# How to complete this task:
What is the number of lines in the entries that contain the word "none"? Answer with that figure alone.

(Given data begins)

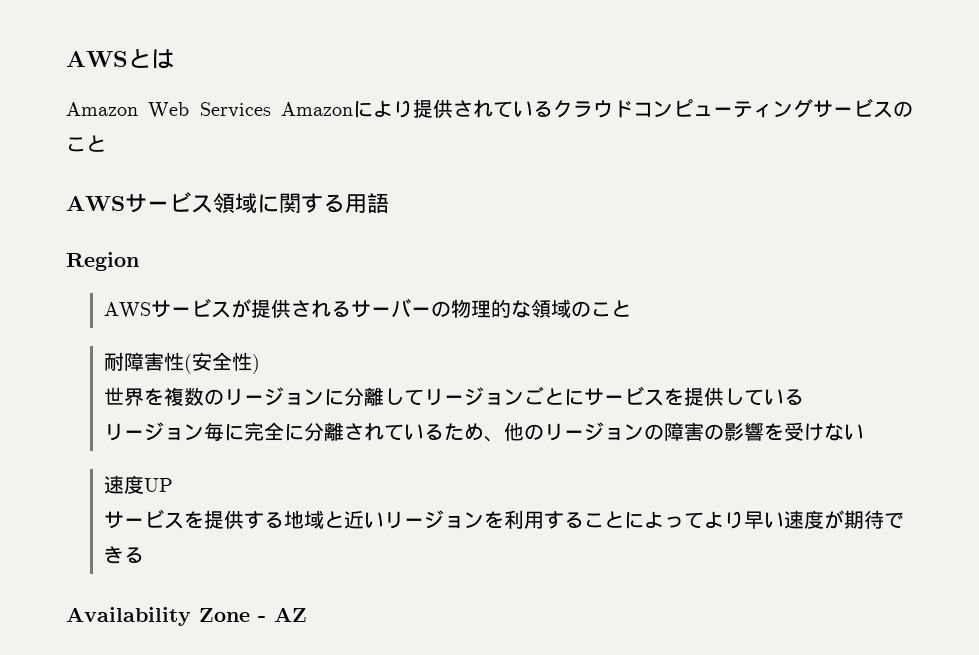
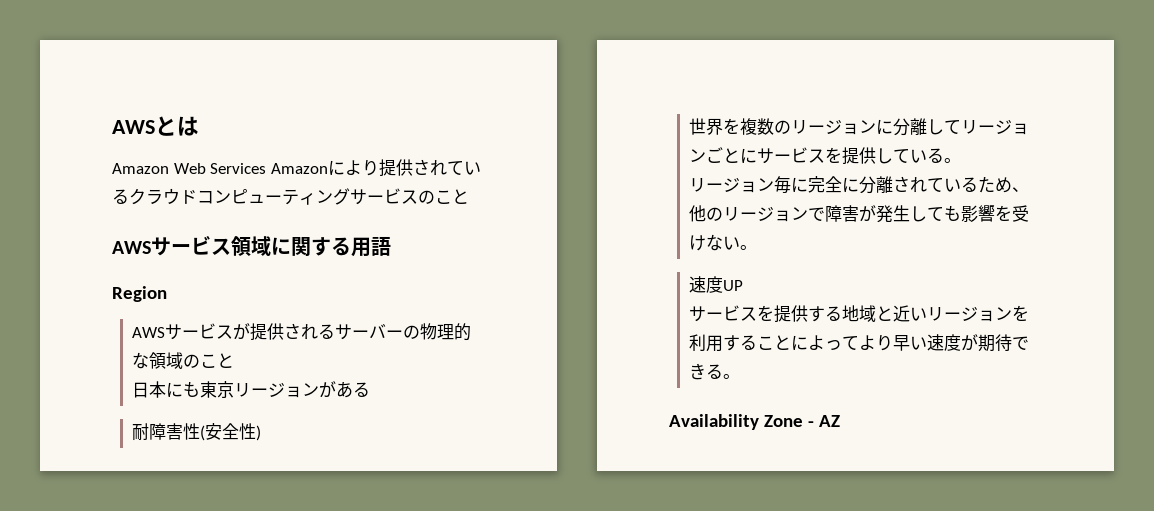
(632, 308) none -> [132,381,371,398] // 日本にも東京リージョンがある
(805, 397) none -> [944,158,962,163] 。
[644,422,725,441] の障害の -> [808,205,962,223] で障害が発生しても
(865, 432) none -> [740,245,758,250] 。
(145, 555) none -> [723,374,741,379] 。

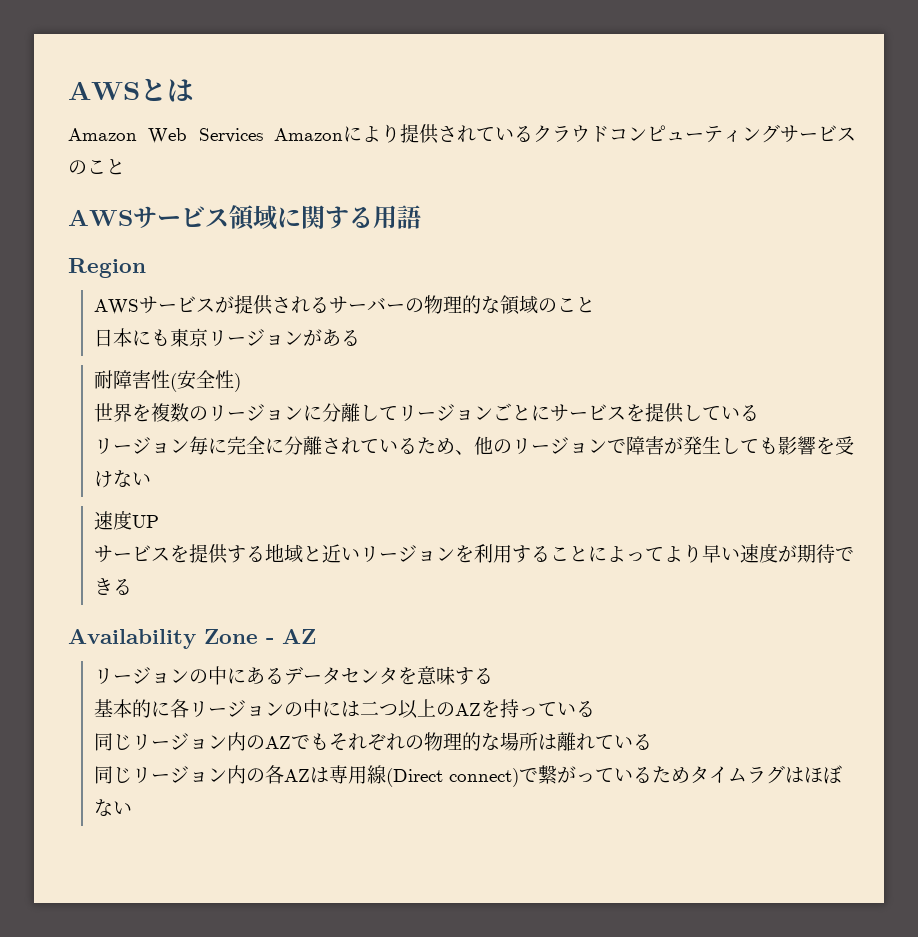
[944,158,962,163] 。 -> (759, 413) none
[740,245,758,250] 。 -> (151, 479) none
[723,374,741,379] 。 -> (132, 587) none
(840, 421) none -> [93,666,493,685] [93,699,595,719] [93,732,652,751] [93,765,842,787] [93,799,132,816] // リージョンの中にあるデータセンタを意味する // 基本的に各リージョンの中には二つ以上のAZを持っている // 同じリージョン内のAZでもそれぞれの物理的な場所は離れている // 同じリージョン内の各AZは専用線(Direct connect)で繋がっているためタイムラグはほぼない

(Given data ends)

# Final answer:
8